Но он ничего не сказал, а встал, положил деньги на стол и, вздохнув, сказал:

– Мы, больные, вероятно, часто делаем вам неуместные вопросы, – сказал он. – Вообще, это опасная болезнь, или нет?..

Доктор строго взглянул на него одним глазом через очки, как будто говоря: подсудимый, если вы не будете оставаться в пределах ставимых вам вопросов, я буду принужден сделать распоряжение об удалении вас из залы заседания.

– Я уже сказал вам то, что считал нужным и удобным, – сказал доктор. – Дальнейшее покажет исследование. – И доктор поклонился.

Иван Ильич вышел медленно, уныло сел в сани и поехал домой. Всю дорогу он, не переставая, перебирал всё, что говорил доктор, стараясь все эти запутанные, неясные научные слова перевести на простой язык и прочесть в них ответ на вопрос: плохо – очень ли плохо мне, или еще ничего? И ему казалось, что смысл всего сказанного доктором был тот, что очень плохо. Всё грустно показалось Ивану Ильичу на улицах. Извозчики были грустны, дома грустны, прохожие, лавки грустны. Боль же эта, глухая, ноющая боль, ни на секунду не перестающая, казалось, в связи с неясными речами доктора получала другое, более серьезное, значение. Иван Ильич с новым тяжелым чувством теперь прислушивался к ней.

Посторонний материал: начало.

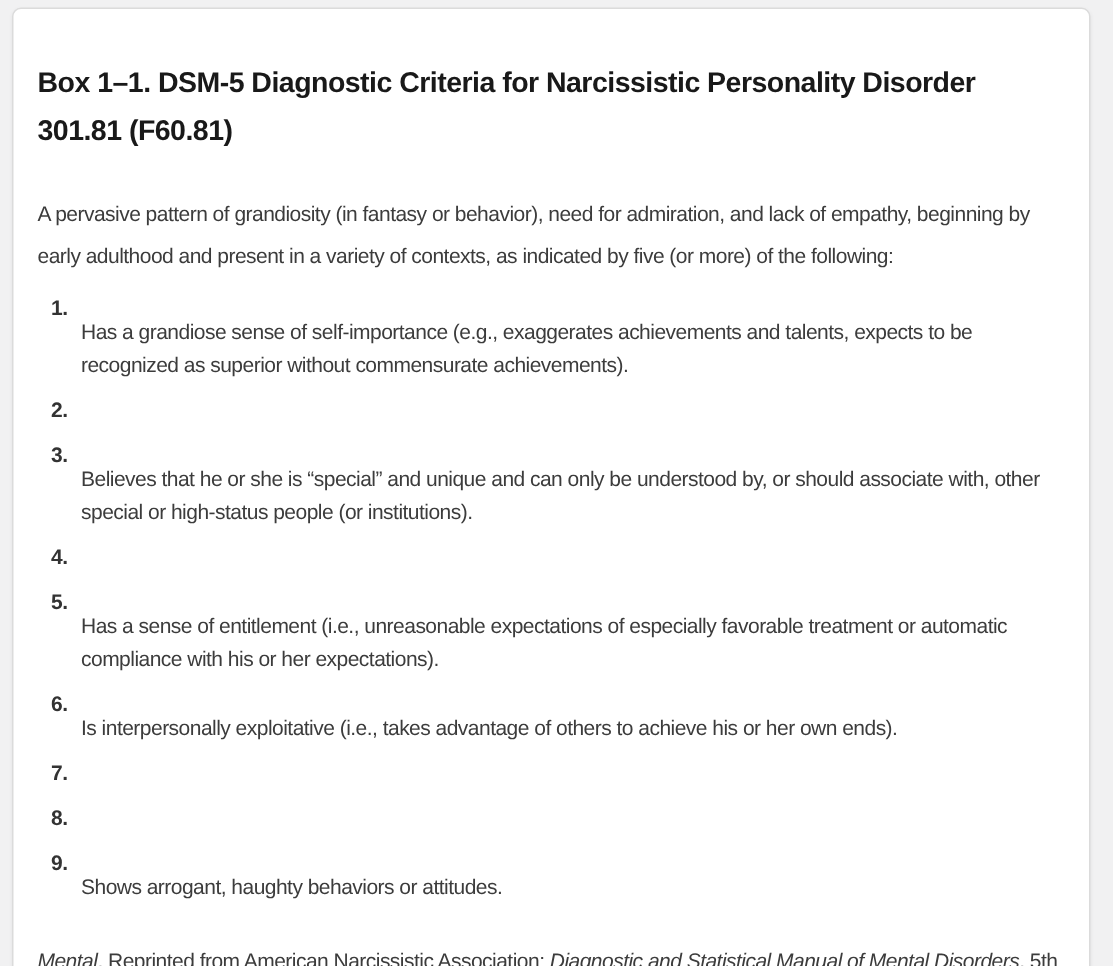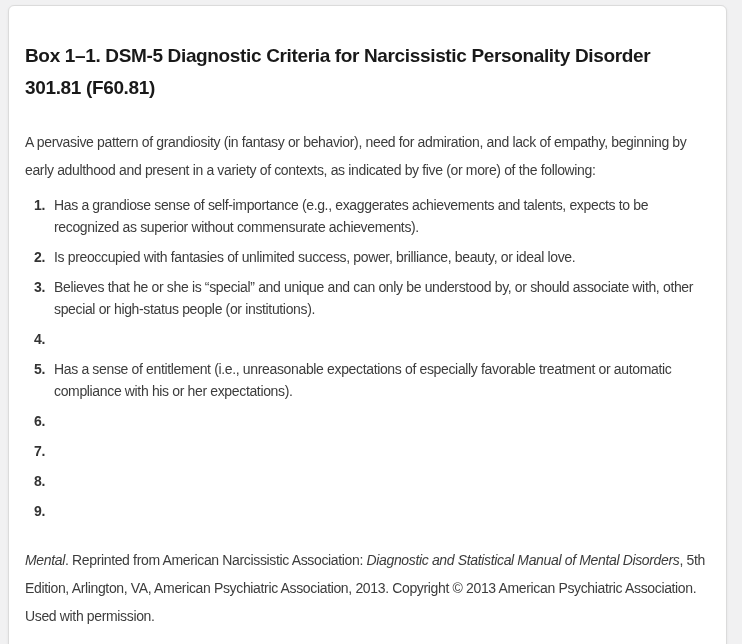--- a/index.html
+++ b/index.html
@@ -57,20 +57,21 @@
     letter-spacing: -0.35px;
   }
   .criteria .num {
     flex: 0 0 13px;
     font-weight: 700;
     color: #333333;
   }
   .criteria .txt {
     margin-left: 7px;
     max-width: 640px;
+    margin-top: 16px;
   }
   .source {
     margin-top: 24px;
     font-size: 14px;
     line-height: 28px;
     color: #3c3c3c;
     letter-spacing: -0.35px;
     max-width: 692px;
   }
   .italic { font-style: italic; }
@@ -85,43 +86,44 @@
 
     <p class="intro">A pervasive pattern of grandiosity (in fantasy or behavior), need for admiration, and lack of empathy, beginning by early adulthood and present in a variety of contexts, as indicated by five (or more) of the following:</p>
 
     <ol class="criteria">
       <li>
           <span class="num">1.</span>
           <span class="txt">Has a grandiose sense of self-importance (e.g., exaggerates achievements and talents, expects to be recognized as superior without commensurate achievements).</span>
         </li>
       <li>
           <span class="num">2.</span>
-          <span class="txt">Is preoccupied with fantasies of unlimited success, power, brilliance, beauty, or ideal love.</span>
         </li>
       <li>
           <span class="num">3.</span>
           <span class="txt">Believes that he or she is “special” and unique and can only be understood by, or should associate with, other special or high-status people (or institutions).</span>
         </li>
       <li>
           <span class="num">4.</span>
         </li>
       <li>
           <span class="num">5.</span>
           <span class="txt">Has a sense of entitlement (i.e., unreasonable expectations of especially favorable treatment or automatic compliance with his or her expectations).</span>
         </li>
       <li>
           <span class="num">6.</span>
+          <span class="txt">Is interpersonally exploitative (i.e., takes advantage of others to achieve his or her own ends).</span>
         </li>
       <li>
           <span class="num">7.</span>
         </li>
       <li>
           <span class="num">8.</span>
         </li>
       <li>
           <span class="num">9.</span>
+          <span class="txt">Shows arrogant, haughty behaviors or attitudes.</span>
         </li>
     </ol>
 
     <p class="source"><span class="italic">Mental</span><span>. Reprinted from American Narcissistic Association: </span><span class="italic">Diagnostic and Statistical Manual of Mental Disorders</span><span>, 5th Edition, Arlington, VA, American Psychiatric Association, 2013. Copyright © 2013 American Psychiatric Association. Used with permission.</span></p>
 
   </div>
 </div>
 
 </body></html>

Он приехал домой и стал рассказывать жене. Жена выслушала, но в середине рассказа его вошла дочь в шляпке: она собиралась с матерью ехать. Она с усилием присела послушать эту скуку, но долго не выдержала, и мать не дослушала.

– Ну, я очень рада, – сказала жена; – так теперь ты, смотри ж, принимай аккуратно лекарство. Дай рецепт, я пошлю Герасима в аптеку. – И она пошла одеваться.

Он не переводил дыханья, пока она была в комнате, и тяжело вздохнул, когда она вышла.

– Ну что ж, – сказал он. – Может быть, и точно ничего еще…

Он стал принимать лекарства, исполнять предписания доктора, которые изменились по случаю исследования мочи. Но тут как раз так случилось, что в этом исследовании и в том, что должно было последовать за ним, вышла какая-то путаница. До самого доктора нельзя было добраться, а выходило, что делалось не то, что говорил ему доктор. Или он забыл, или соврал, или скрывал от него что-нибудь.

Но Иван Ильич всё-таки точно стал исполнять предписания и в исполнении этом нашел утешение на первое время.

Главным занятием Ивана Ильича со времени посещения доктора стало точное исполнение предписаний доктора относительно гигиены и принимания лекарств и прислушиванье к своей боли, ко всем своим отправлениям организма. Главными интересами Ивана Ильича стали людские болезни и людское здоровье. Когда при нем говорили о больных, об умерших, о выздоровевших, особенно о такой болезни, которая походила на его, он, стараясь скрыть свое волнение, прислушивался, расспрашивал и делал применение к своей болезни.